Nessuno si aspettava certamente la Russia come trascinatrice e simpatizzante della svolta ecologista e ambientalista che sembra trovare ultimamente approvazione in Occidente, che improvvisamente ha preso coscienza dei disastri naturali perpetrati dall’uomo, ma nella gestione dell’immenso incendio delle regioni di Krasnojarsk e Irkutsk dello scorso luglio il governo centrale russo ha mostrato una lentezza e avversione all’intervento – classico vizio di mamma URSS – che hanno provocato quello che molti già definiscono come il disastro più grande della storia, interessando un’area di oltre sei milioni di ettari (per intenderci, la grandezza di un paese come la Grecia). Pur ammettendo le cause dolose dell’incendio, secondo gli esperti del Ministero dell’Ambiente russo i fuochi sarebbero stati alzati dalla cosiddetta mafia del legname, contrabbandieri che radono al suolo intere aree di foresta siberiana per poi nascondere il loro passaggio facendone terra bruciata. Forti venti e la secchezza del terreno dovuta ai cambiamenti climatici hanno contribuito a moltiplicare in pochi giorni l’area del rogo.

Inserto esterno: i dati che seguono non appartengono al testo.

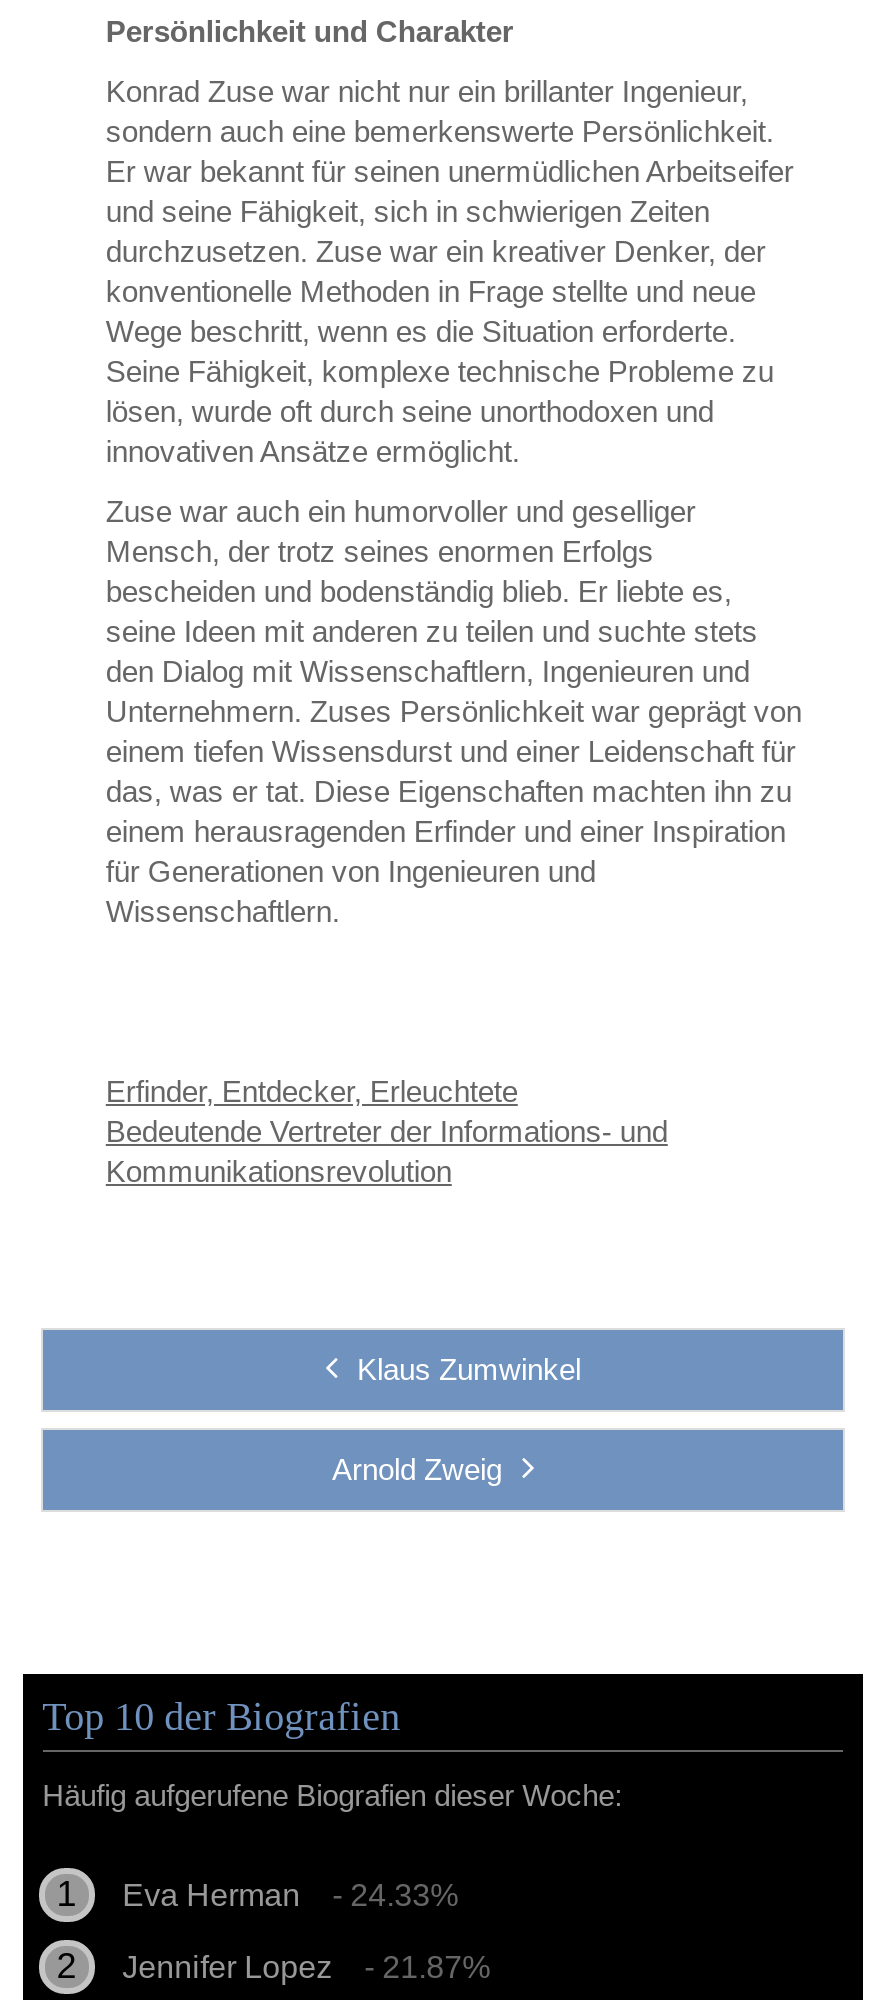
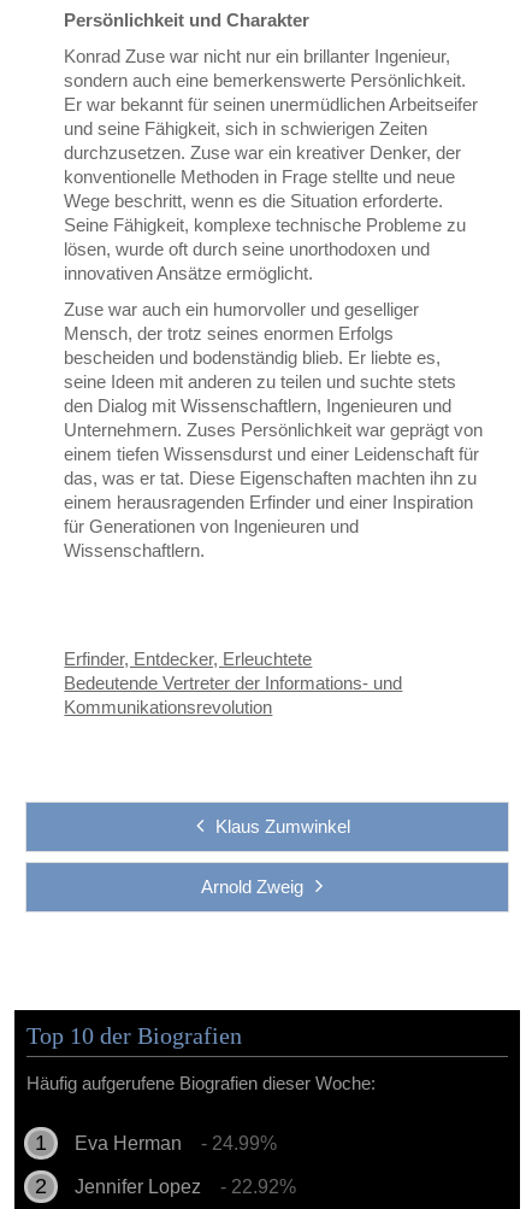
[122,1878,458,1912] Eva Herman - 24.33% -> [74,1133,276,1153] Eva Herman - 24.99%
[122,1950,490,1984] Jennifer Lopez - 21.87% -> [74,1176,296,1197] Jennifer Lopez - 22.92%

Gli elementi sicuramente più sorprendenti sono state le dichiarazioni iniziali dell’amministrazione russa, che sosteneva che non avesse alcun senso intervenire per spegnere i fuochi poiché ciò non era economicamente vantaggioso, dato che le spese per procedere avrebbero ecceduto i potenziali danni. Una legge del 2015 approvata dal Ministero dell’Ambiente definisce le aree remote e difficilmente accessibili del Paese, quindi il novanta per cento delle foreste siberiane, come zone di controllo dove non è obbligatorio spegnere gli incendi poiché non ledono persone né imprese. Questi calcoli costi-benefici non sono piaciuti agli abitanti siberiani (i quali, nel frattempo, nelle città intorno all’area dell’incendio sono stati invasi per settimane da nubi di fumo per cui era impossibile respirare), che si sono sentiti per l’ennesima volta cittadini di seconda categoria e insieme alla pressione dei movimenti ecologisti hanno spinto il governo a intraprendere deboli e inefficaci manovre tramite centinaia di aerei cisterna che non hanno però avuto grossi risultati, non spegnendo alcuno dei trecento incendi in atto.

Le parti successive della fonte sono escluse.